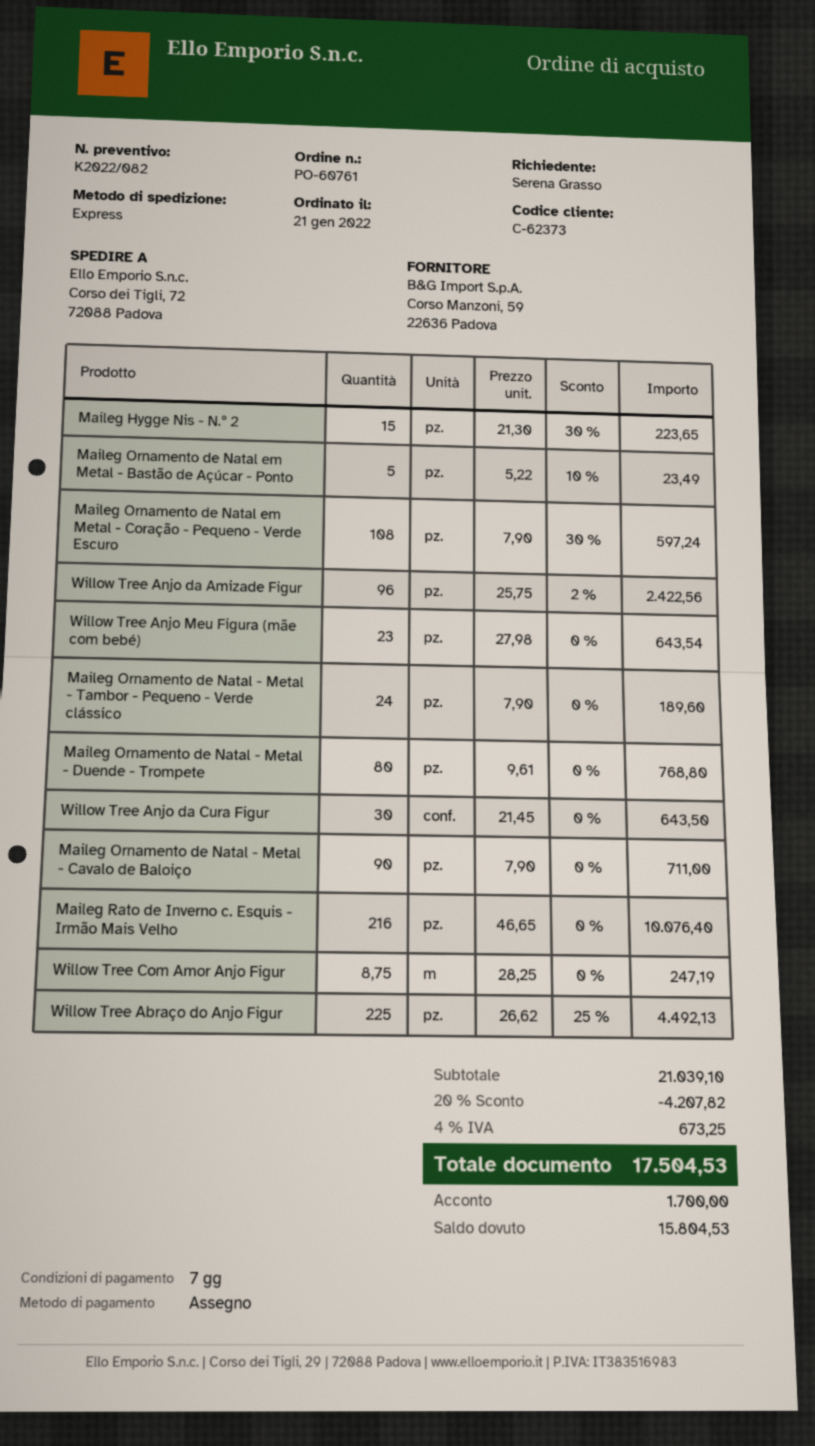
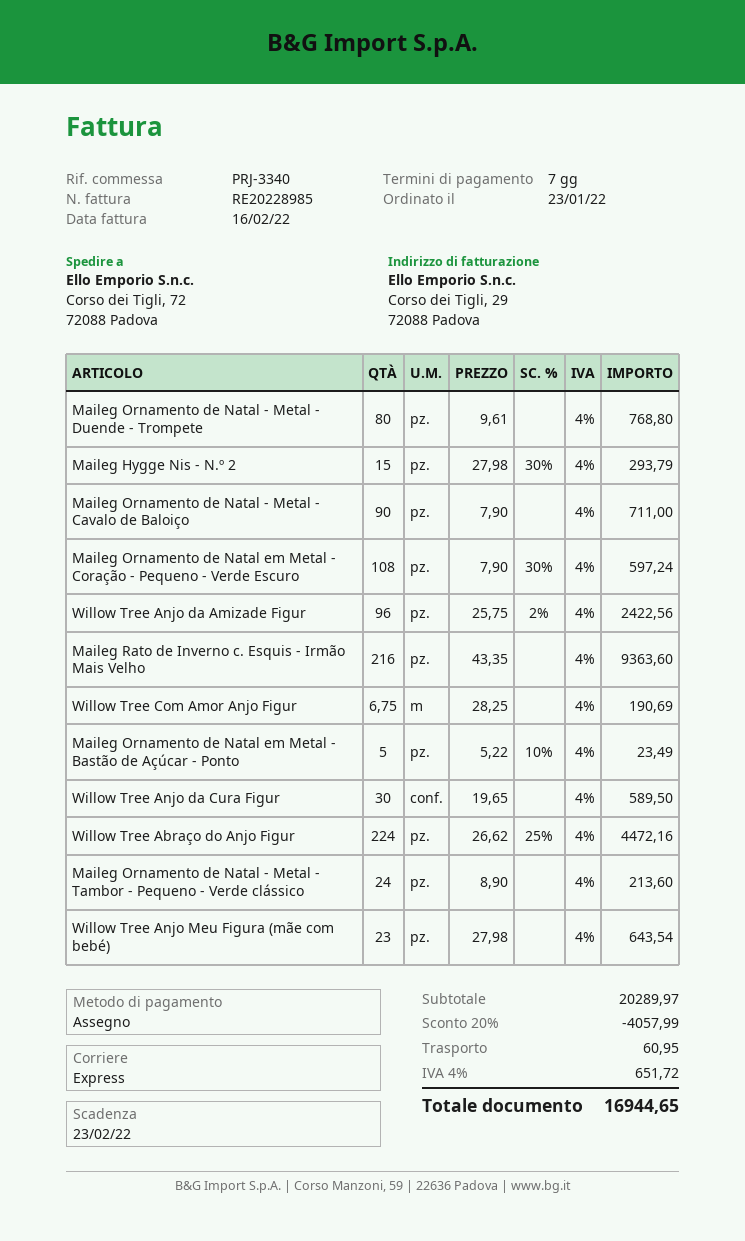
order date: 2022-01-21 -> 2022-01-23
Maileg Hygge Nis - N.º 2: 15 x 21.30 - 30% = 223.65 -> 15 x 27.98 - 30% = 293.79
Maileg Ornamento de Natal - Metal - Tambor - Pequeno - Verde clássico: 24 x 7.90 = 189.60 -> 24 x 8.90 = 213.60
Willow Tree Anjo da Cura Figur: 30 x 21.45 = 643.50 -> 30 x 19.65 = 589.50
Maileg Rato de Inverno c. Esquis - Irmão Mais Velho: 216 x 46.65 = 10076.40 -> 216 x 43.35 = 9363.60
Willow Tree Com Amor Anjo Figur: 8.75 x 28.25 = 247.19 -> 6.75 x 28.25 = 190.69
Willow Tree Abraço do Anjo Figur: 225 x 26.62 - 25% = 4492.13 -> 224 x 26.62 - 25% = 4472.16
subtotal: 21039.10 -> 20289.97
discount: 20% = 4207.82 -> 20% = 4057.99
shipping: none -> 60.95
tax: 4% = 673.25 -> 4% = 651.72
total: 17504.53 -> 16944.65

☆ ☆ ☆

Since the copy should hold text only, set down each record exactly and leave the pictures out.

_Output for this task_
order date: 2022-01-21 -> 2022-01-23
Maileg Hygge Nis - N.º 2: 15 x 21.30 - 30% = 223.65 -> 15 x 27.98 - 30% = 293.79
Maileg Ornamento de Natal - Metal - Tambor - Pequeno - Verde clássico: 24 x 7.90 = 189.60 -> 24 x 8.90 = 213.60
Willow Tree Anjo da Cura Figur: 30 x 21.45 = 643.50 -> 30 x 19.65 = 589.50
Maileg Rato de Inverno c. Esquis - Irmão Mais Velho: 216 x 46.65 = 10076.40 -> 216 x 43.35 = 9363.60
Willow Tree Com Amor Anjo Figur: 8.75 x 28.25 = 247.19 -> 6.75 x 28.25 = 190.69
Willow Tree Abraço do Anjo Figur: 225 x 26.62 - 25% = 4492.13 -> 224 x 26.62 - 25% = 4472.16
subtotal: 21039.10 -> 20289.97
discount: 20% = 4207.82 -> 20% = 4057.99
shipping: none -> 60.95
tax: 4% = 673.25 -> 4% = 651.72
total: 17504.53 -> 16944.65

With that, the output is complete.